# [Problem to work on]
Below are records; please write out exactly the lines from the first line through the line containing "fails if both options are mixed.", with no pictures.

[[ Material for the task, beginning ]]

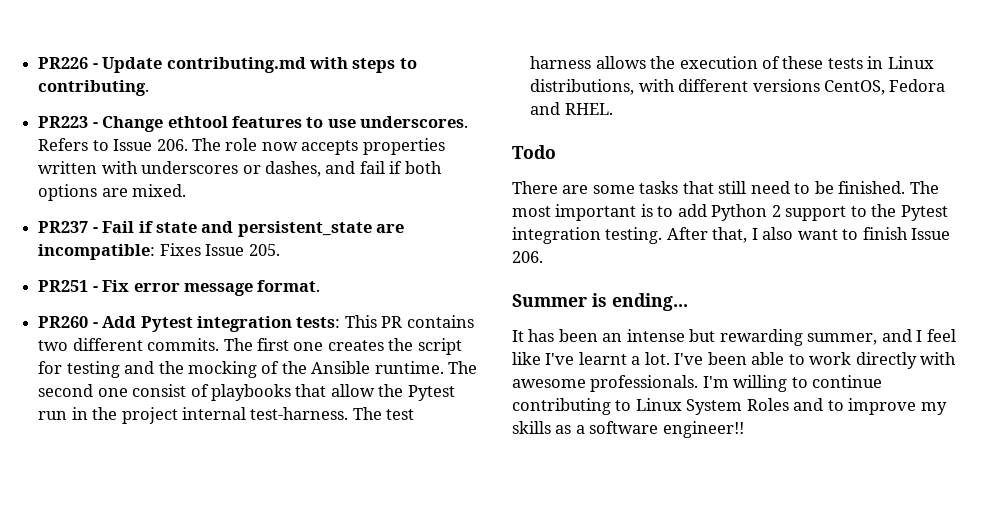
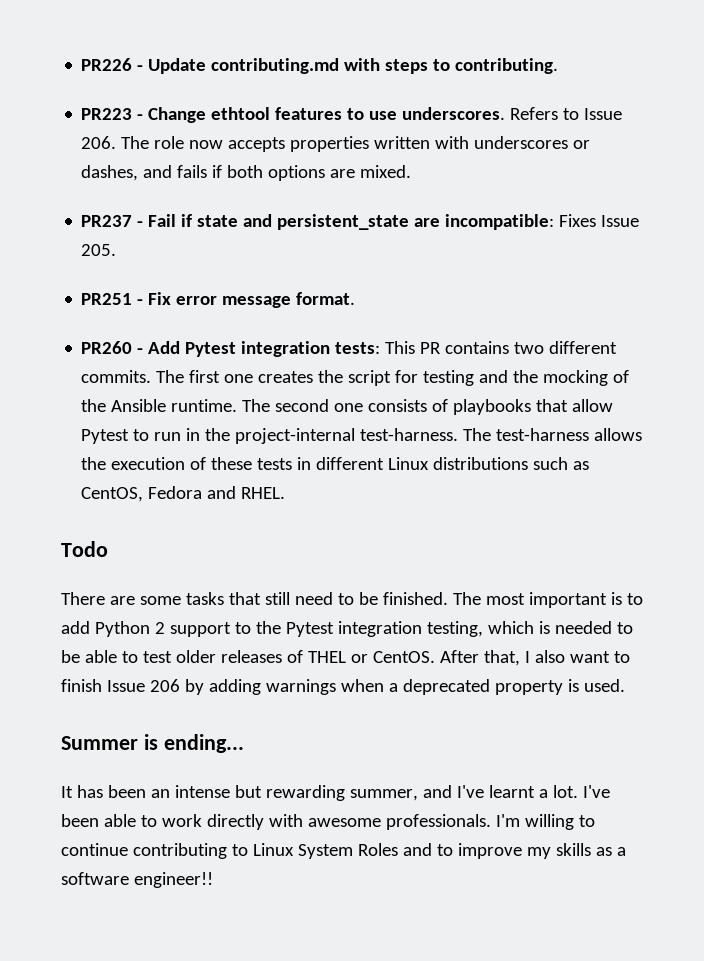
- Refers to Issue 206. The role now accepts properties written with underscores or dashes, and fail if both options are mixed.
+ Refers to Issue 206. The role now accepts properties written with underscores or dashes, and fails if both options are mixed.
- The second one consist of playbooks that allow the Pytest run in the project internal test-harness. The test harness allows the execution of these tests in Linux distributions, with different versions CentOS, Fedora and RHEL.
+ The second one consists of playbooks that allow Pytest to run in the project-internal test-harness. The test-harness allows the execution of these tests in different Linux distributions such as CentOS, Fedora and RHEL.
- The most important is to add Python 2 support to the Pytest integration testing.
+ The most important is to add Python 2 support to the Pytest integration testing, which is needed to be able to test older releases of THEL or CentOS.
- After that, I also want to finish Issue 206.
+ After that, I also want to finish Issue 206 by adding warnings when a deprecated property is used.
- It has been an intense but rewarding summer, and I feel like I've learnt a lot.
+ It has been an intense but rewarding summer, and I've learnt a lot.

[[ Material for the task, end ]]

# [Answer to the exercise]
- Refers to Issue 206. The role now accepts properties written with underscores or dashes, and fail if both options are mixed.
+ Refers to Issue 206. The role now accepts properties written with underscores or dashes, and fails if both options are mixed.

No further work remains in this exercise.